Segment Start: RECORDED INFORMATION

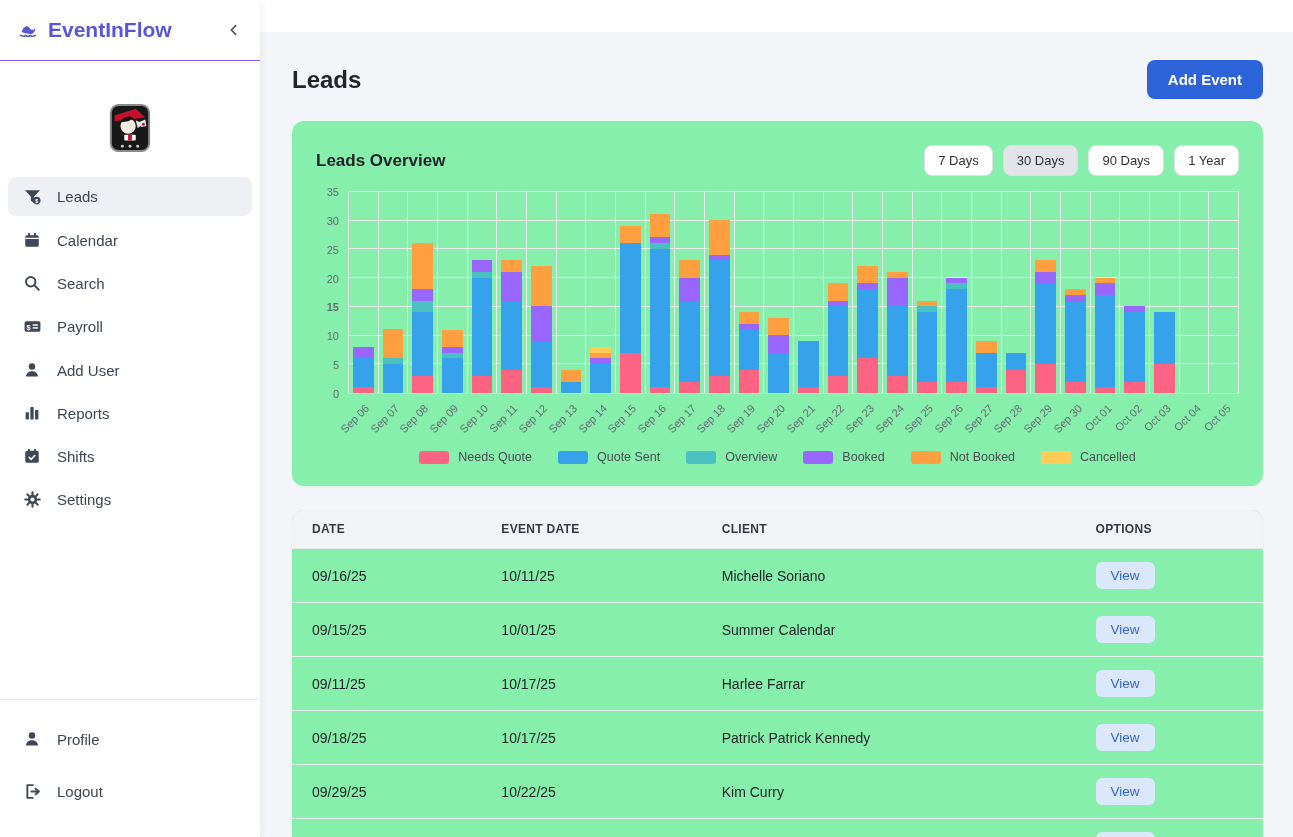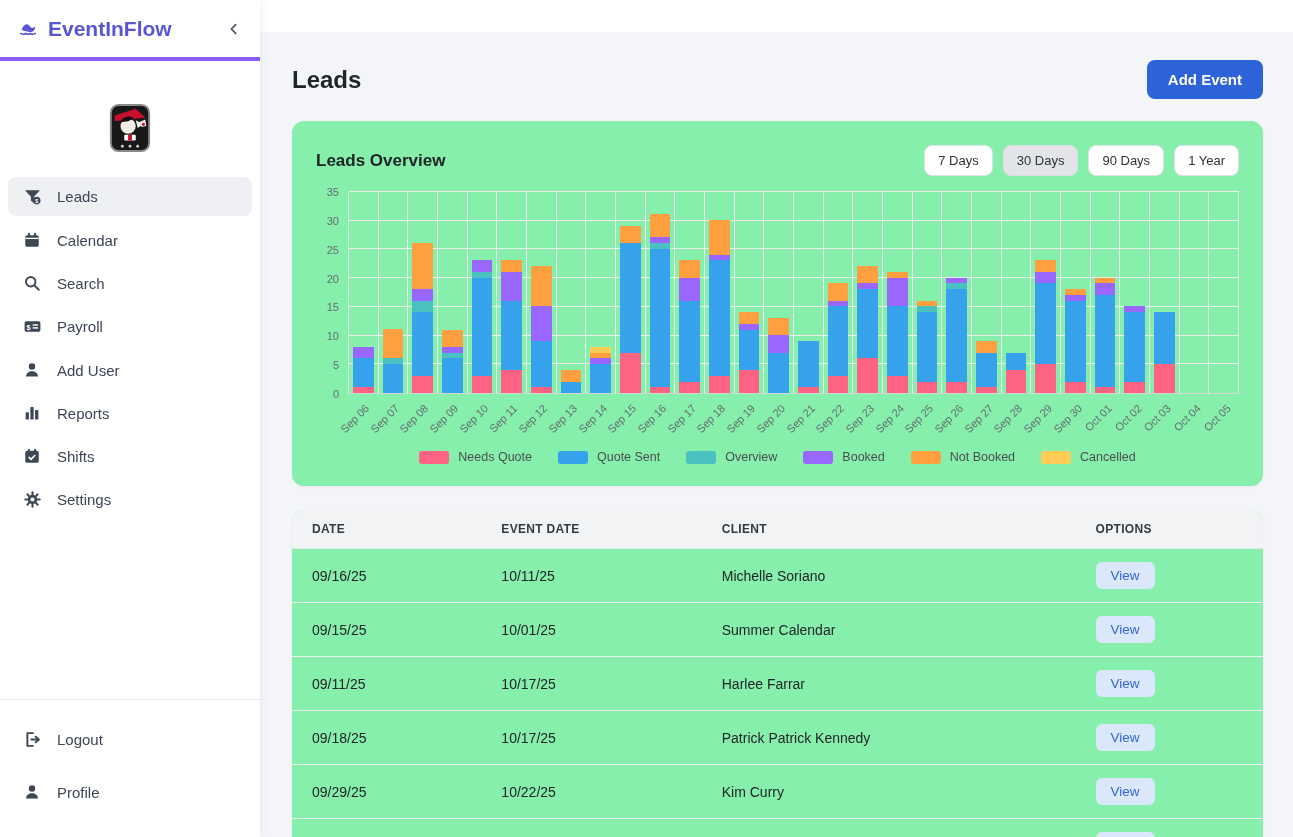--- a/index.html
+++ b/index.html
@@ -21,7 +21,7 @@
   .sidebar-header {
     height: 61px; display: flex; align-items: center;
     padding: 0 18px; gap: 10px;
-    border-bottom: 4px solid #8b5cf6;
+    border-bottom: 1px solid #8b5cf6;
   }
   .brand-name { font-size: 21px; font-weight: bold; color: #5956d6; }
   .collapse-btn { margin-left: auto; cursor: pointer; display: flex; align-items: center; }

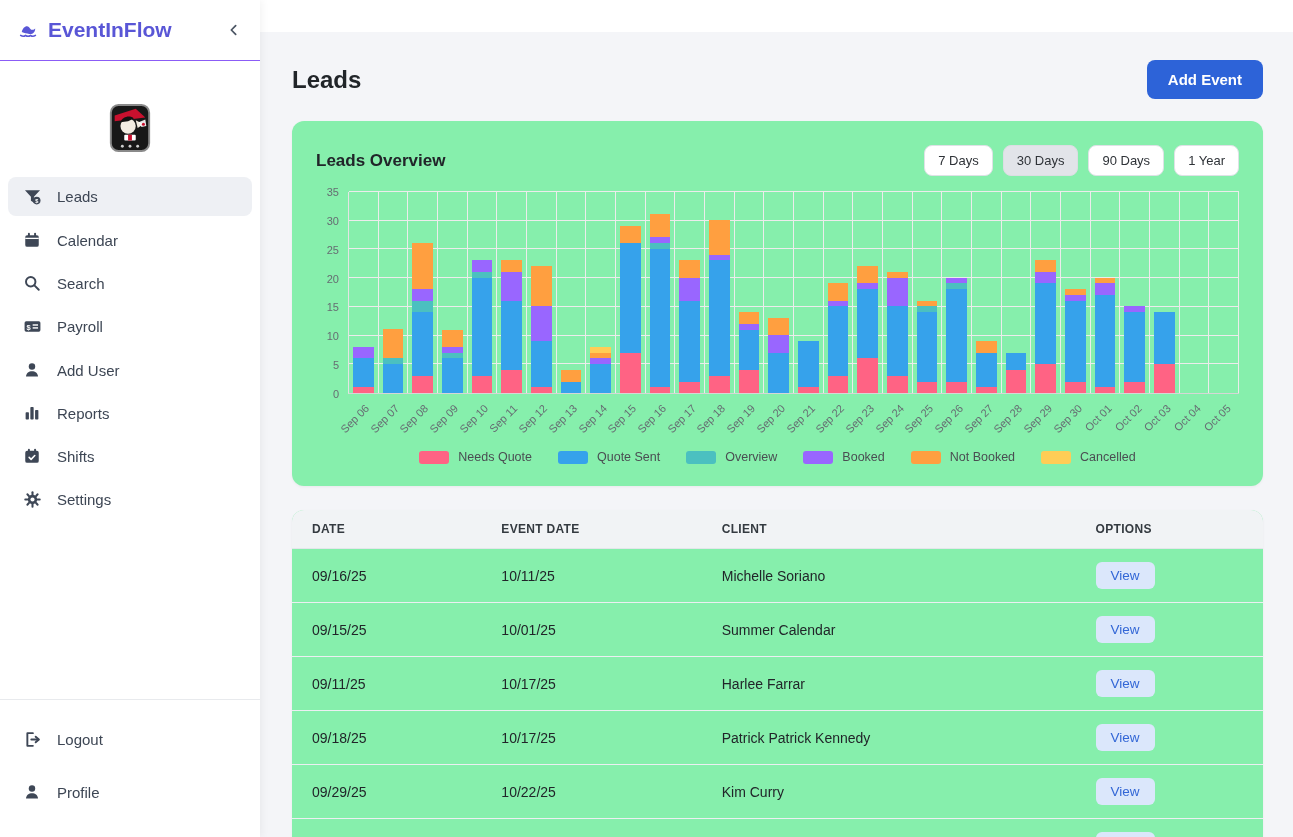--- a/index.html
+++ b/index.html
@@ -277,7 +277,7 @@
               <span class="y-tick" style="bottom: 0%;">0</span>
               <span class="y-tick" style="bottom: 14.2857%;">5</span>
               <span class="y-tick" style="bottom: 28.5714%;">10</span>
-              <span class="y-tick" style="bottom: 42.8571%;">15</span>
+              <span class="y-tick" style="bottom: 42.8571%; font-weight: bold;">15</span>
               <span class="y-tick" style="bottom: 57.1429%;">20</span>
               <span class="y-tick" style="bottom: 71.4286%;">25</span>
               <span class="y-tick" style="bottom: 85.7143%;">30</span>

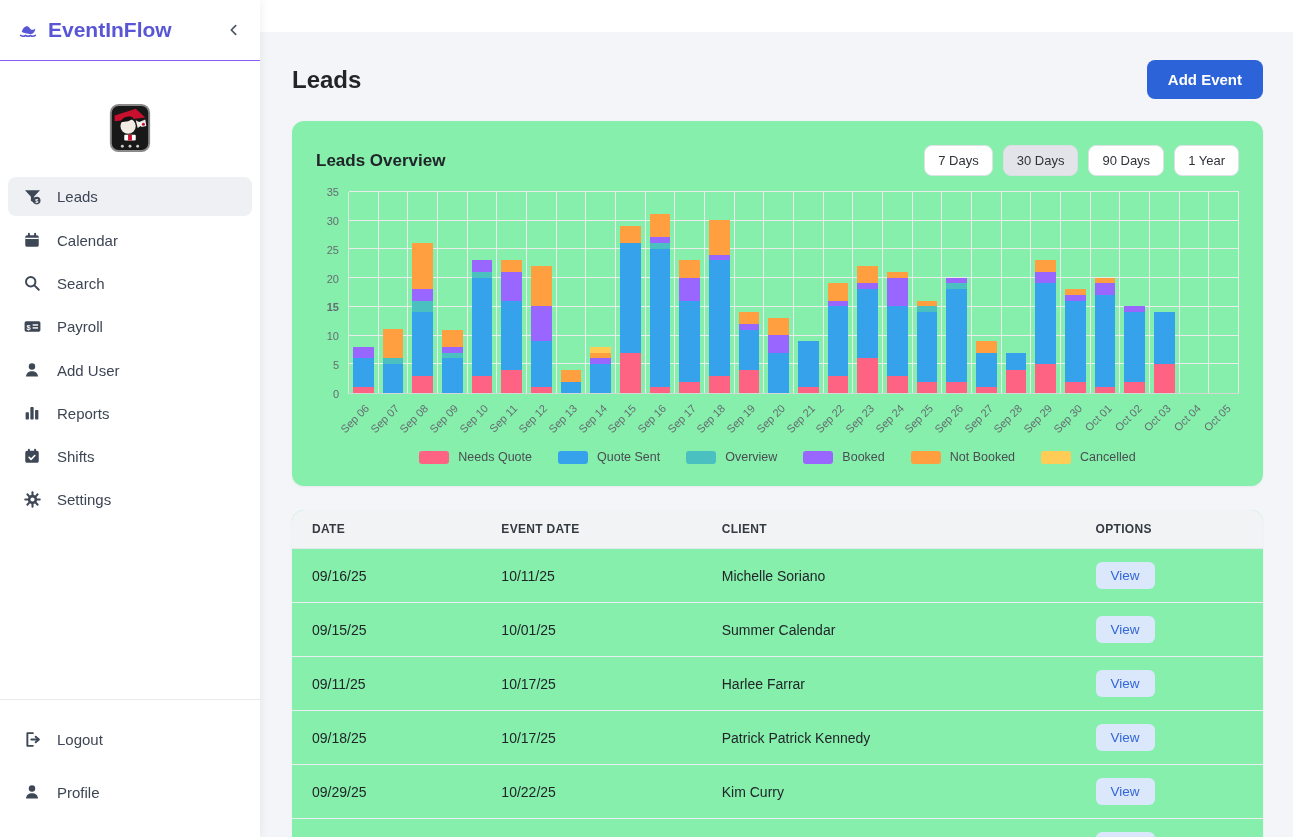--- a/index.html
+++ b/index.html
@@ -232,6 +232,15 @@
   <div class="sidebar-footer" id="nav-footer">
       <div class="nav-item">
         <span class="nav-icon">
+          <svg width="18" height="18" viewBox="0 0 24 24" fill="#3e4756">
+            <circle cx="12" cy="7.2" r="4.3"></circle>
+            <path d="M4 20.6c.4-4.6 3.8-7.1 8-7.1s7.6 2.5 8 7.1z"></path>
+          </svg>
+        </span>
+        <span>Profile</span>
+      </div>
+      <div class="nav-item">
+        <span class="nav-icon">
           <svg width="19" height="19" viewBox="0 0 24 24" fill="none" stroke="#3e4756" stroke-width="2.4" stroke-linecap="round" stroke-linejoin="round">
             <path d="M12.5 4H5.5v16h7"></path>
             <path d="M16 8.5l4 3.5-4 3.5"></path>
@@ -239,15 +248,6 @@
           </svg>
         </span>
         <span>Logout</span>
-      </div>
-      <div class="nav-item">
-        <span class="nav-icon">
-          <svg width="18" height="18" viewBox="0 0 24 24" fill="#3e4756">
-            <circle cx="12" cy="7.2" r="4.3"></circle>
-            <path d="M4 20.6c.4-4.6 3.8-7.1 8-7.1s7.6 2.5 8 7.1z"></path>
-          </svg>
-        </span>
-        <span>Profile</span>
       </div>
     </div>
 </aside>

Segment End: RECORDED INFORMATION

From the line holding "-239,15 +248,6 @@" down to the last line of the records above, restate each line exactly as written.

# OUTPUT FOR THIS EXERCISE
@@ -239,15 +248,6 @@
           </svg>
         </span>
         <span>Logout</span>
-      </div>
-      <div class="nav-item">
-        <span class="nav-icon">
-          <svg width="18" height="18" viewBox="0 0 24 24" fill="#3e4756">
-            <circle cx="12" cy="7.2" r="4.3"></circle>
-            <path d="M4 20.6c.4-4.6 3.8-7.1 8-7.1s7.6 2.5 8 7.1z"></path>
-          </svg>
-        </span>
-        <span>Profile</span>
       </div>
     </div>
 </aside>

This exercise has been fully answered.